DATA FOR THIS TASK:
== Segment start ==
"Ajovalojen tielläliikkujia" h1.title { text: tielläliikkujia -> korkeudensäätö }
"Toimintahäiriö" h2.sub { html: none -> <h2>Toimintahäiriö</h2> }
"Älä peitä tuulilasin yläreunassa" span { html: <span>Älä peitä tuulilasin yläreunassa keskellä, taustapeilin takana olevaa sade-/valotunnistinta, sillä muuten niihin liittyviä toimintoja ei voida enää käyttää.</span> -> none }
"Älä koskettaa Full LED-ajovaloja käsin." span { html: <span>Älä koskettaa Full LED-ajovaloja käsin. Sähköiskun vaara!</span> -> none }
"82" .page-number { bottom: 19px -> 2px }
== Segment end ==
== Segment start ==
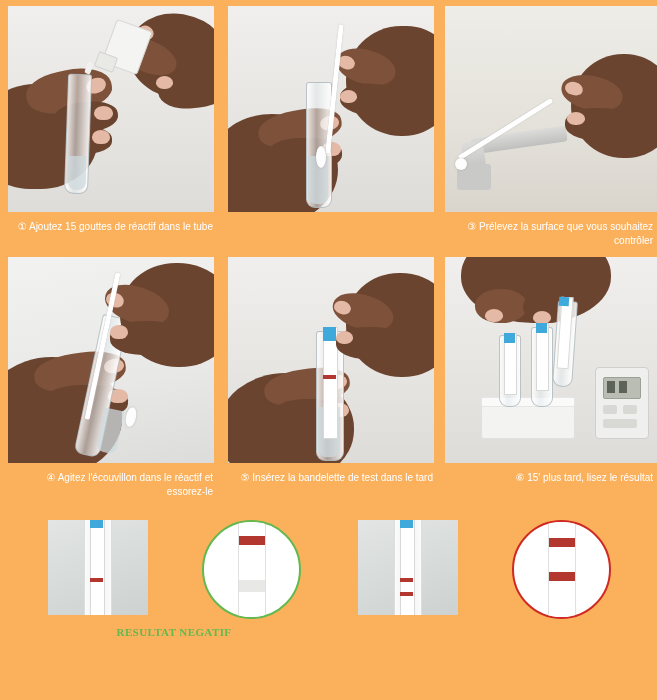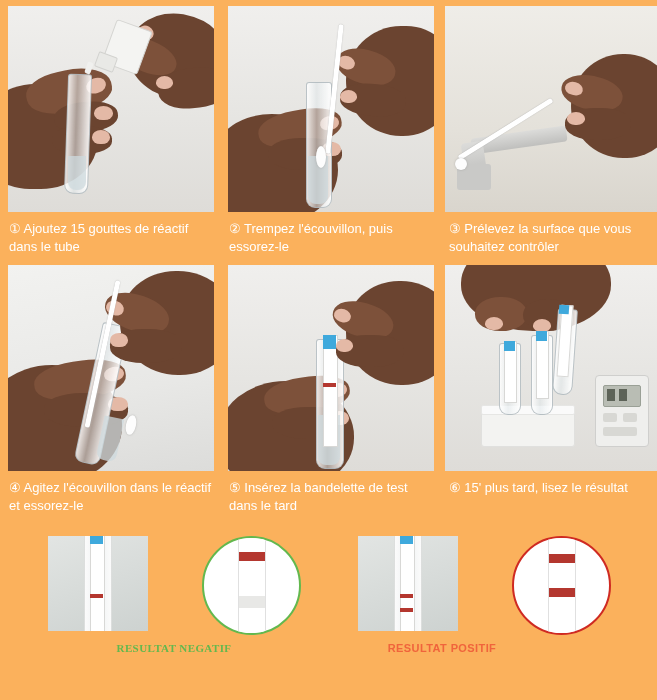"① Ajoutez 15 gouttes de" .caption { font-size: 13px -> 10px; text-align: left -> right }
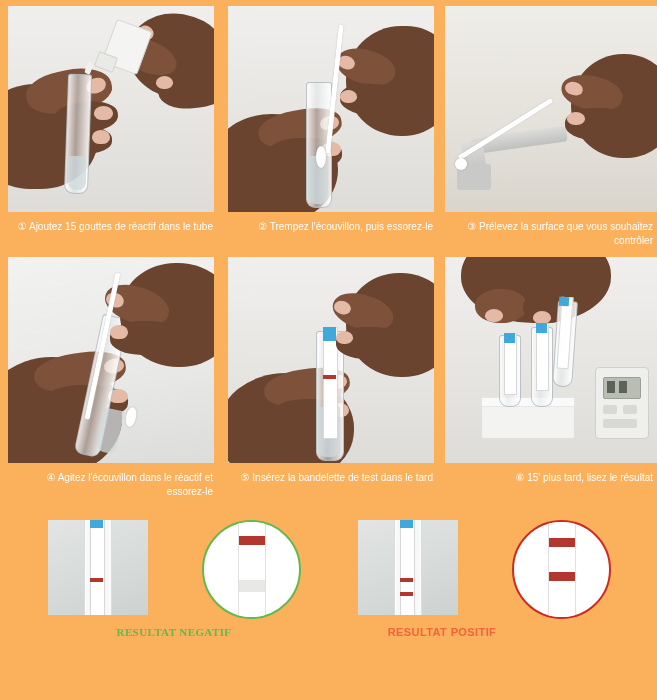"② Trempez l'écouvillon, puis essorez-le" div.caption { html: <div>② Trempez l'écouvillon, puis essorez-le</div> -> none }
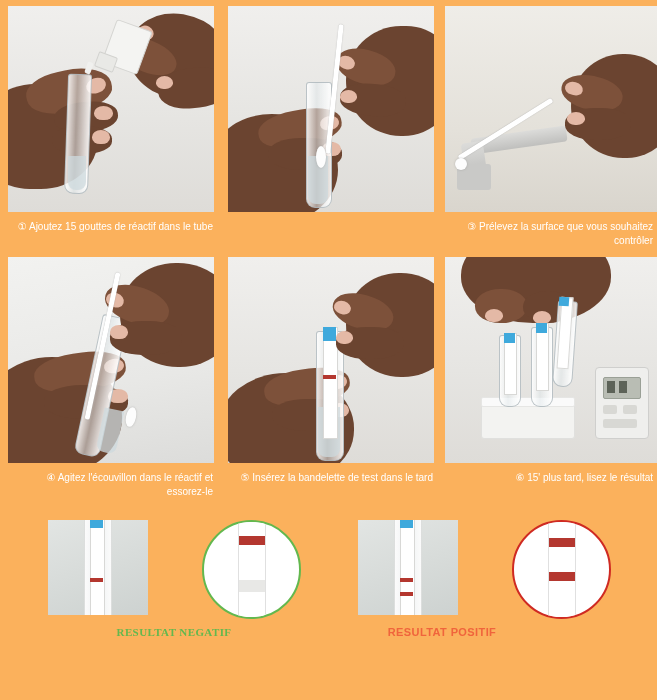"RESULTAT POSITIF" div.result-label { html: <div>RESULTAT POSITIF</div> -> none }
== Segment end ==
== Segment start ==
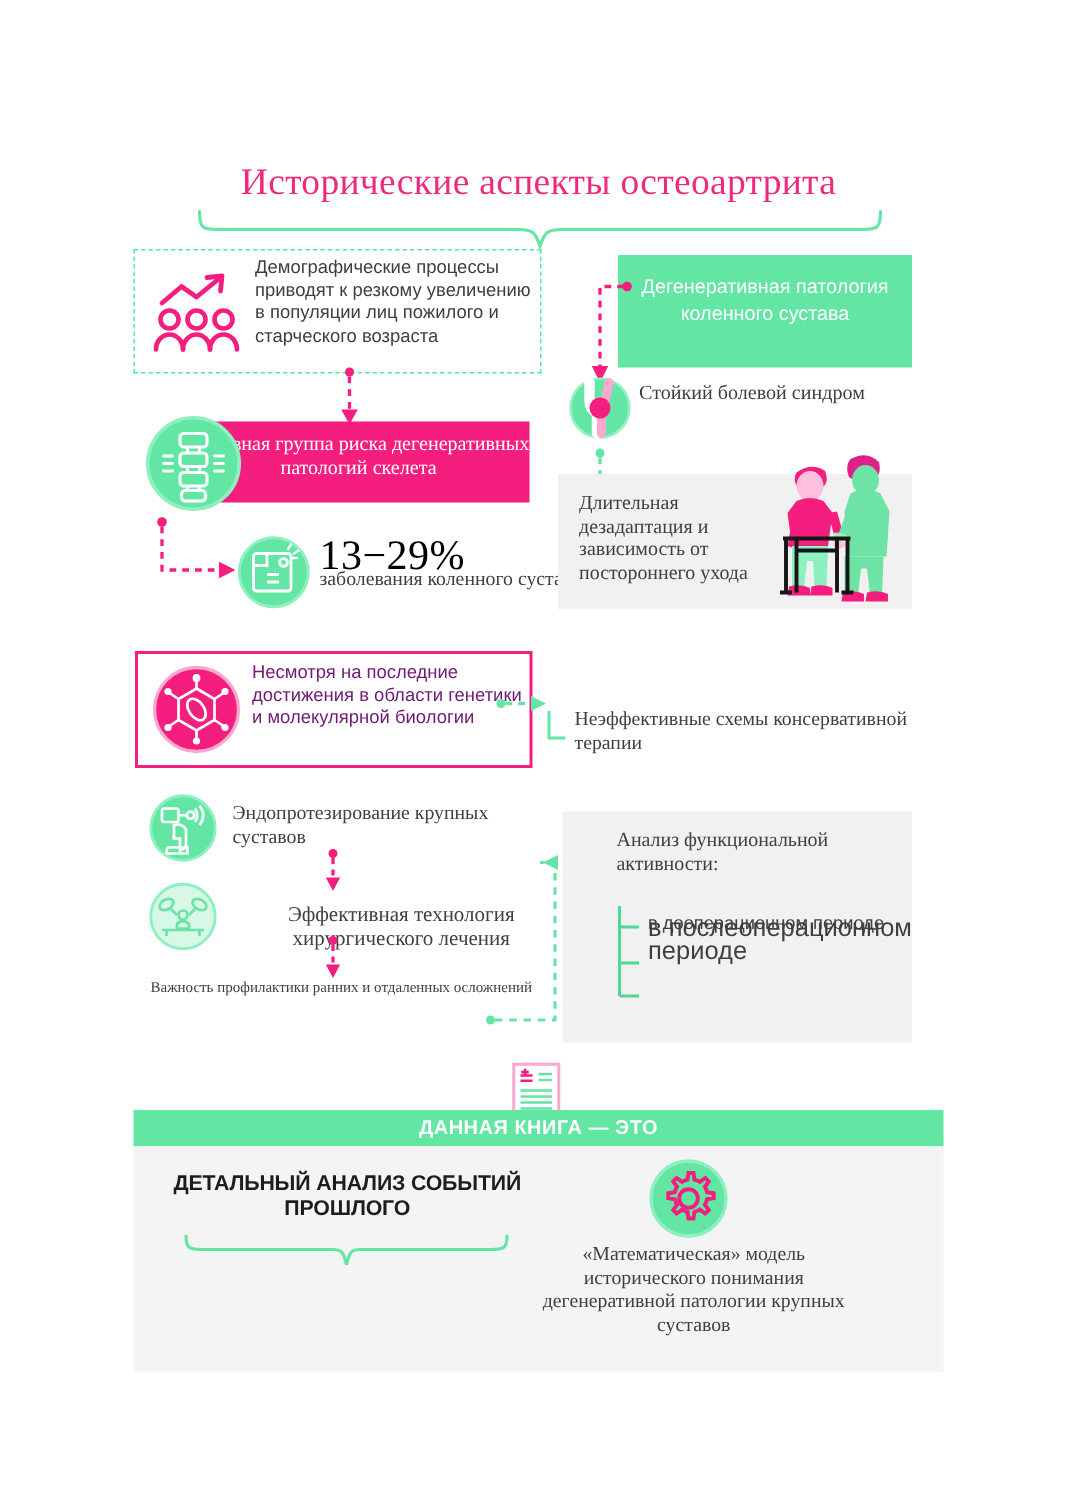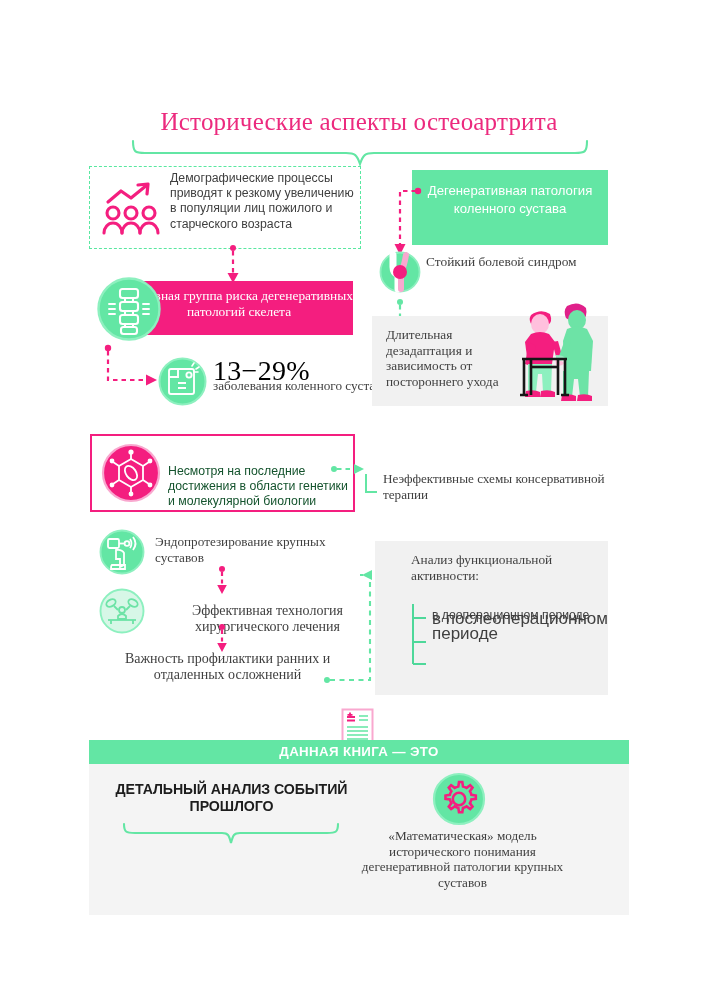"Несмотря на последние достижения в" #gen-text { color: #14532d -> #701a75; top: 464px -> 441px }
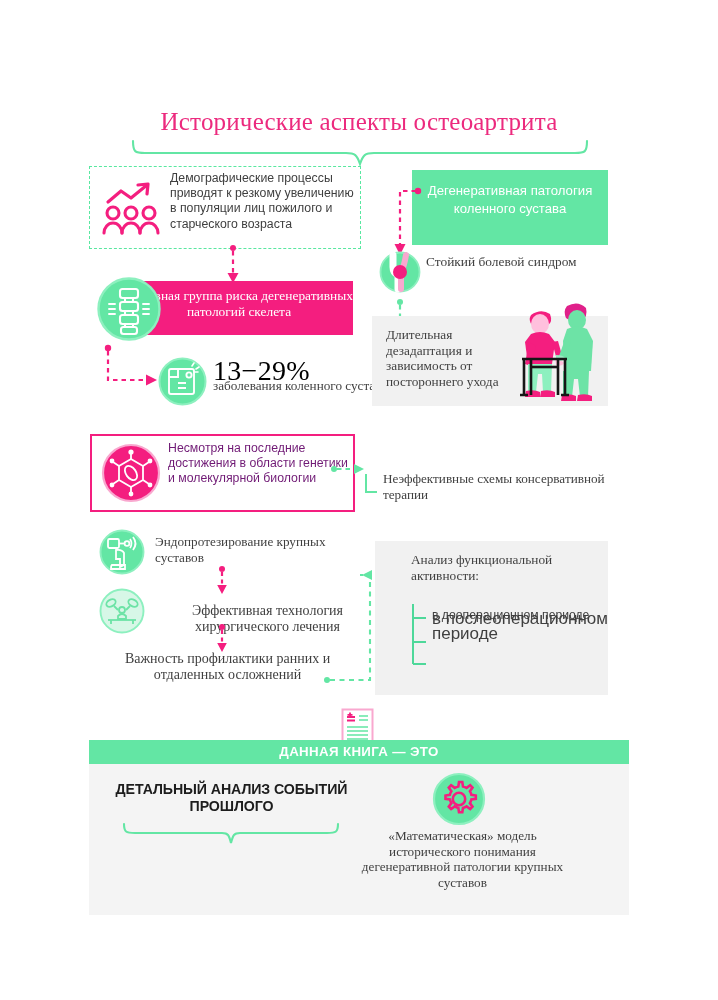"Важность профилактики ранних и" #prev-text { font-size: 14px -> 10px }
== Segment end ==
PROBLEM STATEMENT: Beginning at the line that has "html: <div>② Trempez" and ending at the line that has "html: <div>RESULTAT POSITIF</div>", restate the listing above word for word, pictures left out.

SOLUTION TO THE EXERCISE:
"② Trempez l'écouvillon, puis essorez-le" div.caption { html: <div>② Trempez l'écouvillon, puis essorez-le</div> -> none }
"RESULTAT POSITIF" div.result-label { html: <div>RESULTAT POSITIF</div> -> none }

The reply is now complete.